7 Daerah jelajah yaitu wilayah yang dikunjungi satwaliar secara tetap karena dapat mensuplai makanan, minum, serta mempunyai fungsi sebagai tempat berlindung/bersembunyi, tempat tidur dan tempat kawin (Boeghey 1973; Pyke 1983; Van Noordwijk 1985 dalam Entebe 2005). Pengertian daerah jelajah (home range) dibedakan dengan daerah inti satwa yang merupakan tempat untuk melakukan kegiatan khusus, seperti tidur, bersarang kawin, dan lain-lain. Territory akan sangat dipertahankan dengan pihak yang bersangkutan (Burt 1949 dalam Entebe 2005). Daerah jelajah satwa dapat berubah-ubah, tergantung kepada pola pergerakan satwa dan jarak tempuhnya, biasanya daerah jelajah tersebut tidak dipertahankan, selain itu daerah jelajah satwa merupakan bagian penting dari populasi satwa, karena selain mencerminkan sifat satwa juga mencerminkan kondisi habitat dimana satwa itu berada. Luas wilayah daerah jelajah sangat tergantung dengan ukuran tubuh satwaliar baik dari golongan herbivora maupun karnivora (Mace et al. 1983). Terdapat tiga aspek perilaku yang menyangkut kehadiran satwa dengan posisi tertentu di tempat dan pada saat pengamatan dilakukan, yaitu: organisasi sosial, pola pemanfaatan ruang dan pola pemanfaatan waktu. Ketiga aspek ini mempengaruhi keberadaan satwa yang teramati, sehingga pengamat dapat mengelola ketiga aspek ini dengan baik (Santosa 1993). 2.5. Dampak Pembalakan Terhadap Kehidupan Satwaliar Pembalakan intensif sangat berpengaruh terhadap kerusakan struktur hutan terutama di kawasan hutan yang persentase komersialnya tinggi (Whitmore 1982 dalam Yusuf 1998).
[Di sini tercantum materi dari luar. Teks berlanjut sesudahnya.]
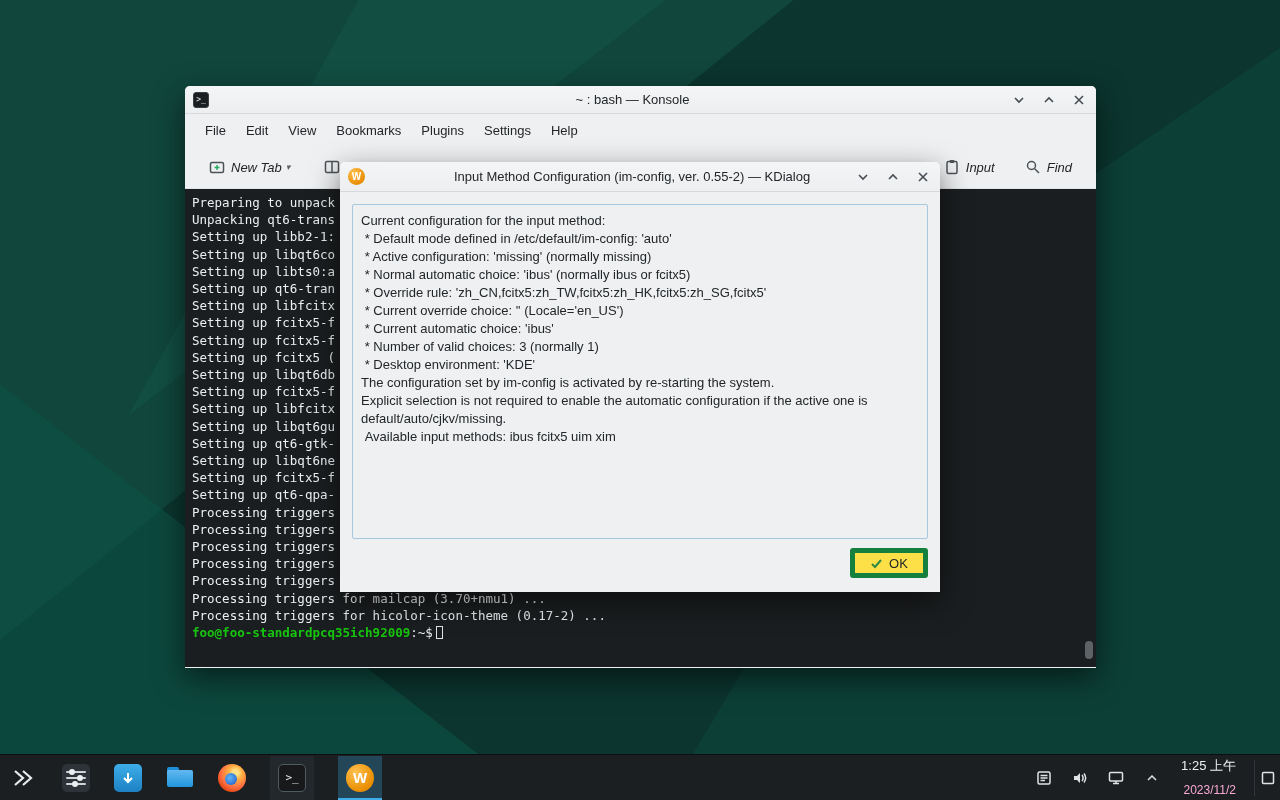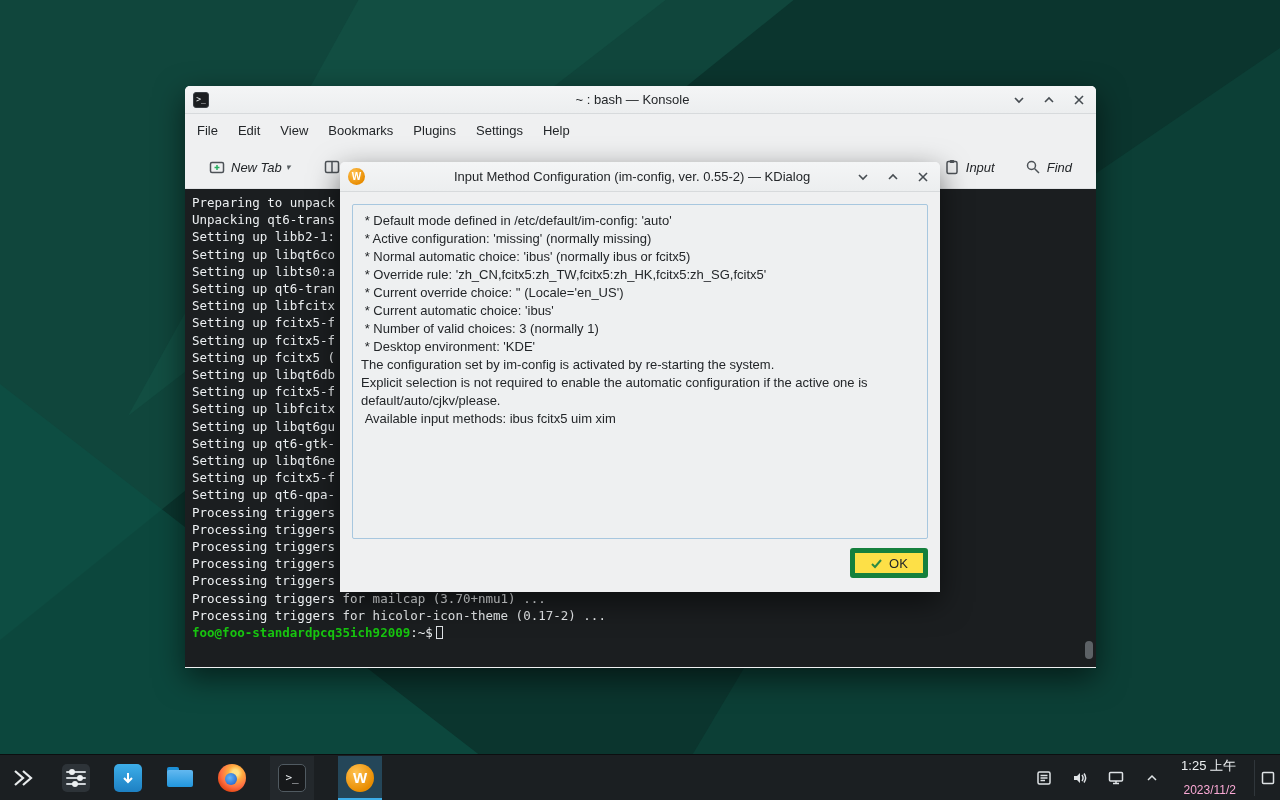"File" .menubar { padding-left: 2px -> 10px }
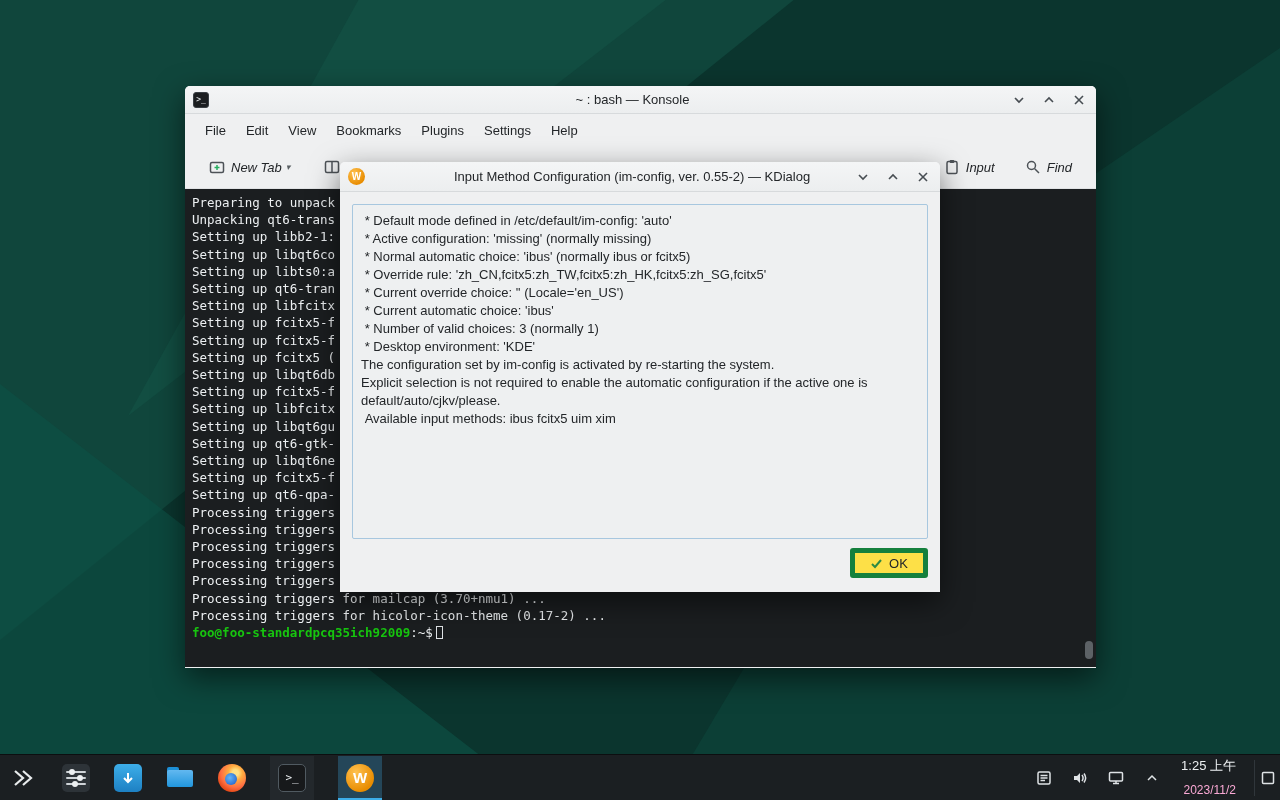"Current configuration for the input" div.dline { html: none -> <div>Current configuration for the input method:</div> }
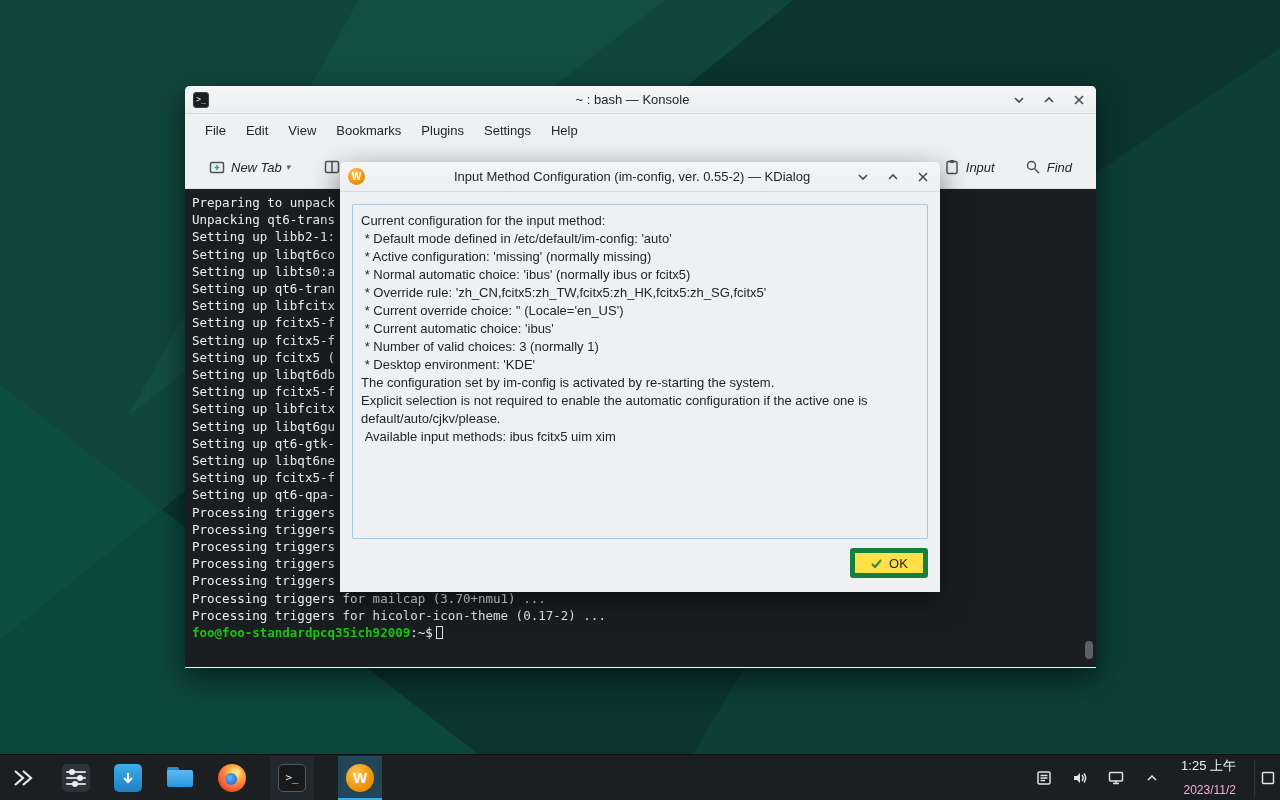"default/auto/cjkv/please." div.dline { text: default/auto/cjkv/please -> default/auto/cjkv/missing }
Haryanto (1987) juga berpendapat bahwa kegiatan pembalakan dengan sistem mekanis secara intensif menyebabkan tumbuhnya jenis-jenis pionir secara dominan, seperti Macaranga spp., Mallotus spp., dan Anthhocephalus spp.. Hal ini berarti menandakan rusaknya struktur hutan, yang berarti rusaknya habitat berbagai jenis satwaliar yang ada didalamnya. Pengaruh perubahan kondisi habitat akibat pembalakan terhadap satwaliar bervariasi menurut tingkat perubahan dan kemampuan beradaptasi jenis. Di areal bekas pembalakan yang bebas dari gangguan memegang peranan penting dalam

8 memperkecil pengaruh negatif tersebut. Rinaldi (1985) dalam Yusuf (1998) berpendapat bahwa di Way Kambas Siamang dapat beradapatasi dengan baik pada kondisi vegetasi tanpa strata A yang didominasi oleh jenis-jenis yang berfamili non Dipterocarpaceae. Begitu juga hasil penelitian Haryanto (1987) Hylobates muelleri dan Presbytis rubicunda yang sanggup beradaptasi dengan baik pada areal dengan strata yang lengkap. Berdasarkan penelitian yang dilakukan oleh Effendi (1985) dan Lumme (1994) di HPH menunjukan terjadinya penurunan populasi bagi beberapa jenis seperti Beruang (Helarctos malayanus) dan Tapir (Tapirus indicus) di daerah Sumatera dan Babi rusa (Babyrousa babyrusa) di daerah Sulawesi. Namun beberapa jenis lainnya tampak tidak terpengaruh dengan adanya kegiatan ini seperti: Babi hutan (Sus spp.), Surili (Presbytis aygula), Tupai (Tupaia javanica) serta Siamang (Hylobates syndactylus).